# MTEC Brake Discs



## smoggy12345 (Aug 4, 2013)

I'm pretty sure the response I'm gonna get here...

But I have seen these on Ebay (LOL). 

Nissan GTR R35 Front 380mm x 34mm Replacement Rotor Brake Discs Pair 2007-2010 | eBay

Is it possible that these could be any good? What sort of Reputation do MTEC have? 

Considering these are cheaper for a pair than a single disc from the likes of AP or ALCON it's definitely got me intrigued...

I don't need any discs so i'm not considering purchasing but others may be interested.

Note that on one of the pictures they recommend using the grove style 'If you are doing motorsport or Track Days' .... Seems they have confidence in their own product!
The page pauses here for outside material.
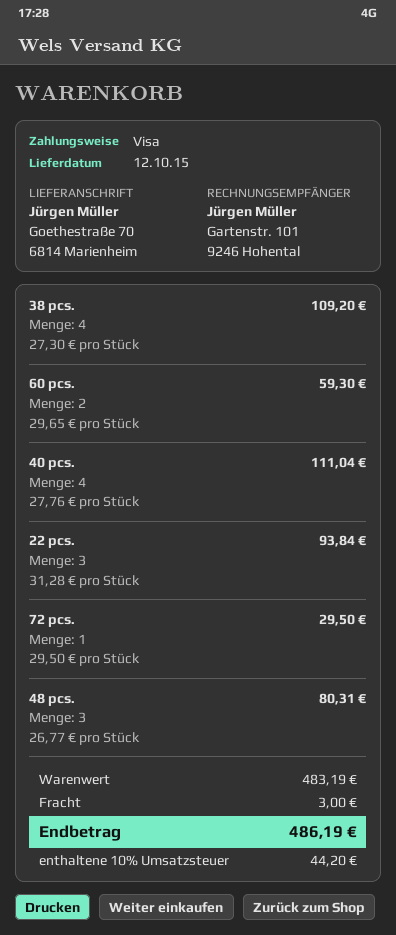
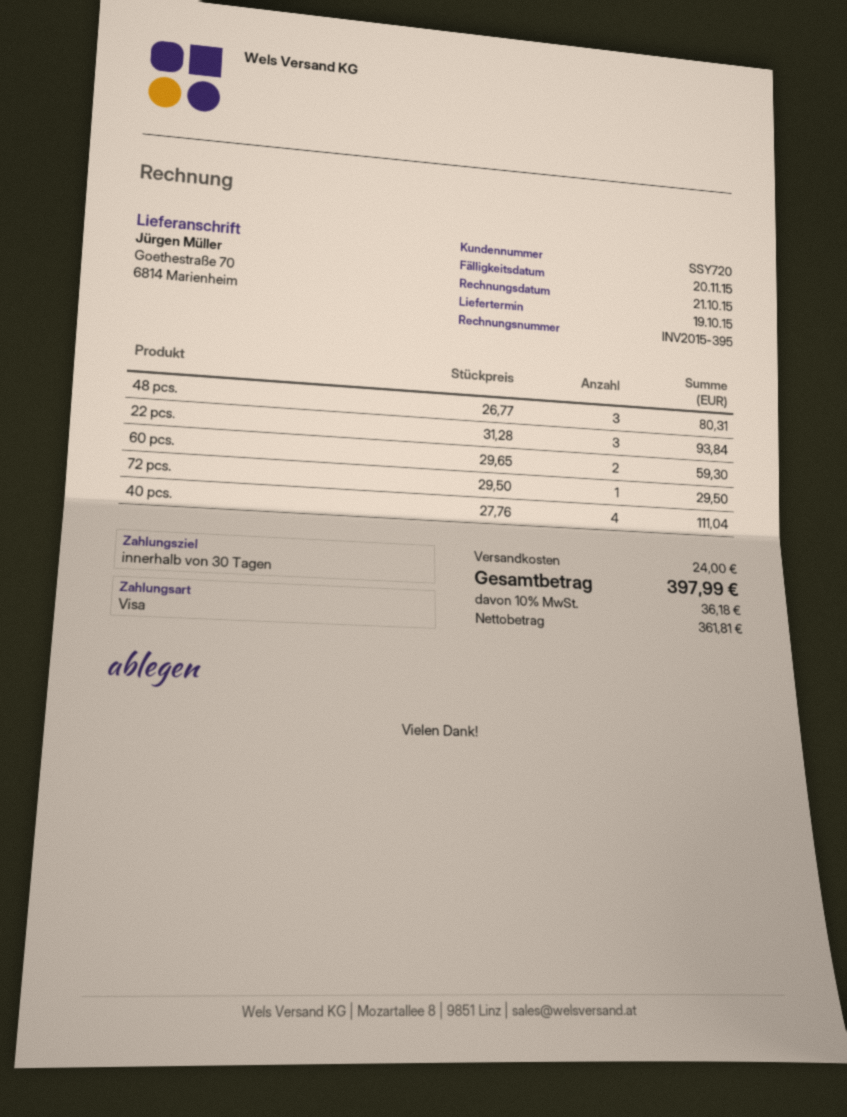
delivery date: 2015-10-12 -> 2015-10-19
38 pcs.: 4 x 27.30 = 109.20 -> none
shipping: 3.00 -> 24.00
tax: 10% = 44.20 -> 10% = 36.18
total: 486.19 -> 397.99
Anyone want to be a guinea pig?? lol

Thoughts?


----------



## smoggy12345 (Aug 4, 2013)

Just looking around on forums etc....

and seemingly they're getting the thumbs up from quite a few communities including: Evo X, BMW 5 & 6 series, Civic Forum....one guy claimed he ran them on 4 race cars with no issues!

Granted none of the above have performance on par with the GT-R and especially with the GT-R's reputation for ruining the front discs means should definitely be cautious! 

Still intrigued tho!


----------



## charles charlie (May 3, 2008)

Pays your money, takes your chances.

Buy them and let us know how you get on...


----------



## Stealth69 (Jan 6, 2005)

I used some from a company called RB Racing Motors...... good product and survived a weekend in Wales


----------



## Sam McGoo (Dec 30, 2015)

Stealth69 said:


> I used some from a company called RB Racing Motors...... good product and survived a weekend in Wales


Were they from the US?
What price did you pay including delivery and tax etc?


----------



## Chronos (Dec 2, 2013)

Personally I wouldnt 'take a chance" on brake disks as it could be an expensive fail, I've took a chance of brake pads in the last few years and lost, borg+beck and Brembo HP2000 both crap!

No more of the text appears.